Tagging Sentiment with Artificial Intelligence
In addition to machine transcription, QualSights, which operates on any visual media or camera device, features sentiment tagging. Based on responses to specific questions, AI groups individual responses into nominal categories. For example, the researcher might ask participants to describe their reaction to a product or service. The platform then buckets all of the responses into positive, negative, or neutral categories. Additionally, it counts these response types by category and provides a graphic display, making it very easy to see how opinions are grouped. Is it quantitative data? Not at all. Rather, it is a quick visual record of sentiment that can both direct and speed up analysis.
20|20 Research also uses automation to do what it terms “automatic tagging”. This Analytics Engine also displays sentiment and keywords as well as a graphic display. Responses are characterized as positive, negative, or neutral using IBM Watson technology.
What could be better than this? What about coding facial emotions? Stay tuned because QualSights plans to offer this soon as an add-on feature.
AI Image and Brand Tagging
20|20 Research has incorporated computer vision AI that, with 80% accuracy, tags images and identifies specific items or brands in the pictures uploaded by participants. Imagine doing a study on baby wipes and through this technology having the online platform automatically register the number of images in which a certain brand of diaper bag appears. This type of contextual data is now available automatically.
With QualSights, it is possible to both remotely observe participants and to shift into a real-time interaction. For example, the participant is assigned to shop for oral care products. The researcher can watch the participant shop through the participant’s mobile phone. Then, should the researcher want to chat directly with the participant during the shop, the platform supports this interaction. And, the researcher has the option of bringing the client in to observe the shop-along and/or the real-time, follow-up session. No more sending questions after the fact. Now, we can opt to capture the moment in real time.

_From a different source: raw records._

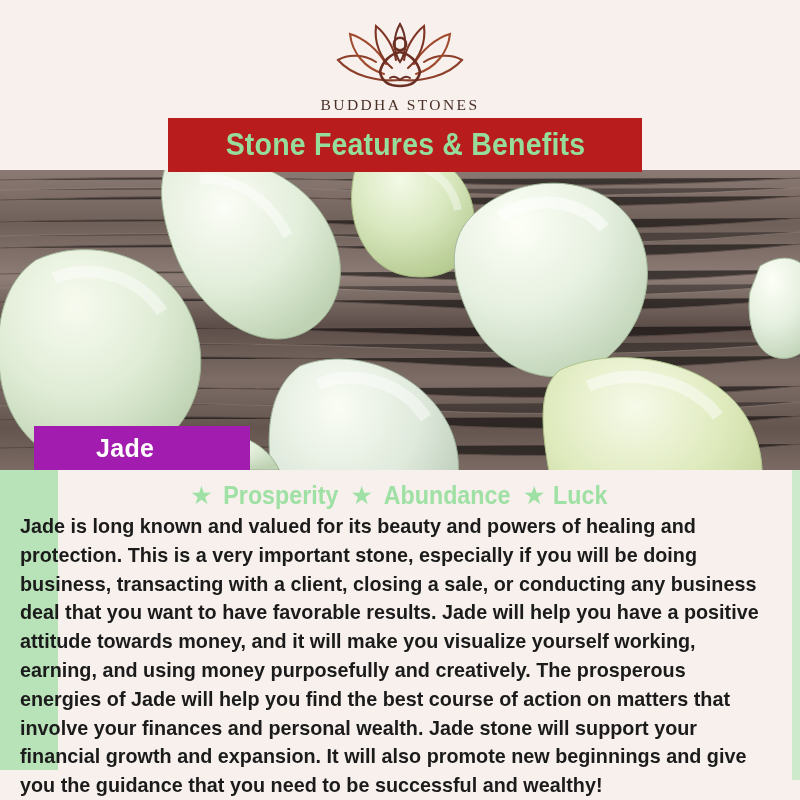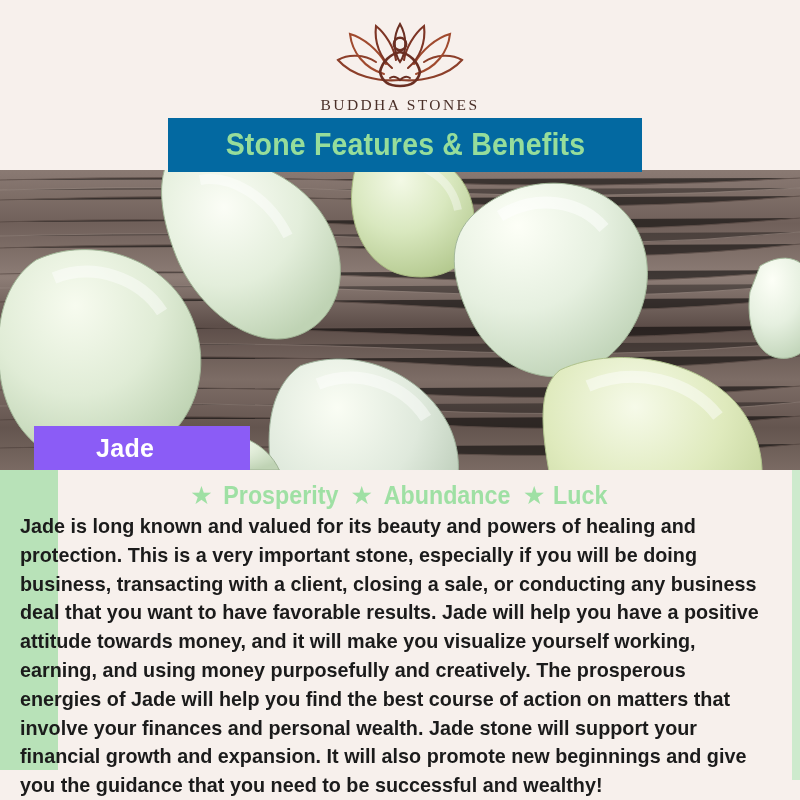--- a/index.html
+++ b/index.html
@@ -56,21 +56,21 @@
   .brand-name{
     margin-top:4px;
     font-family:"Liberation Serif","DejaVu Serif",serif;
     font-size:15.5px;letter-spacing:2.4px;
     color:#4a2f28;font-weight:400;
   }
 
   
   .title-banner{
     position:absolute;left:168px;top:118px;width:474px;height:54px;
-    background:#0369a1;
+    background:#b91c1c;
     display:flex;align-items:center;justify-content:center;
     z-index:6;
   }
   .title-banner .title-text{
     font-family:"Liberation Sans Narrow","Liberation Sans",sans-serif;
     font-weight:bold;
     font-size:31px;
     color:#96dd9b;
     letter-spacing:0.2px;
     transform:scaleX(0.92);
@@ -82,21 +82,21 @@
     position:absolute;left:0;top:170px;width:800px;height:300px;
     overflow:hidden;
     background:#6d5c55;
     z-index:2;
   }
   .photo svg{display:block;width:800px;height:300px;}
 
   
   .jade-label{
     position:absolute;left:34px;top:426px;width:216px;height:44px;
-    background:#8b5cf6;
+    background:#a21caf;
     display:flex;align-items:center;
     z-index:5;
   }
   .jade-label .jade-text{
     margin-left:62px;
     font-family:"Liberation Sans","DejaVu Sans",sans-serif;
     font-weight:bold;font-size:25px;color:#ffffff;
     letter-spacing:0.3px;
   }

Adding Skip Patterns and Combining Projects Easier
Sometimes small changes save time— a great value.
Skip patterns, a long-time staple feature in quantitative surveys, can now be programmed into the scripts loaded into 20|20 Research’s QualBoard. Skip patterns allow researchers to pre-set follow-up queries based on individual participants’ responses to a prior question. For example, those who indicate they have tried a certain product might be asked to relay their product-use experience, while those who report no experience with a product might skip to a new line of questioning.
It is now possible to combine projects on QualBoard 4.0. In the past, information from an in-home use test (IHUT) with 35 participants had to be manually combined with the information collected during the follow-up IHUT where participants are asked to try another version of the product. Simple, yes. Helpful, immensely. I, for one, happily bid a fond farewell to the days of flipping open-ended comments into Excel in order to piece together concurrent studies.
A number of online platforms designed for qualitative research now employ artificial intelligence in ways that save researchers time, augmenting the analytic rigor quallies employ as they work to achieve their client’s objectives. Transcription has been automated. Sentiment is being tagged. Brands and items from participant-submitted images can be identified by machine technology, providing quick contextual insights. In addition to remotely observing mobile shop-alongs, we can ping participants during the shop and switch to real-time interactions where we can drill down right then rather than having to wait for a response from a text follow-up when the participant may no longer recall the moment.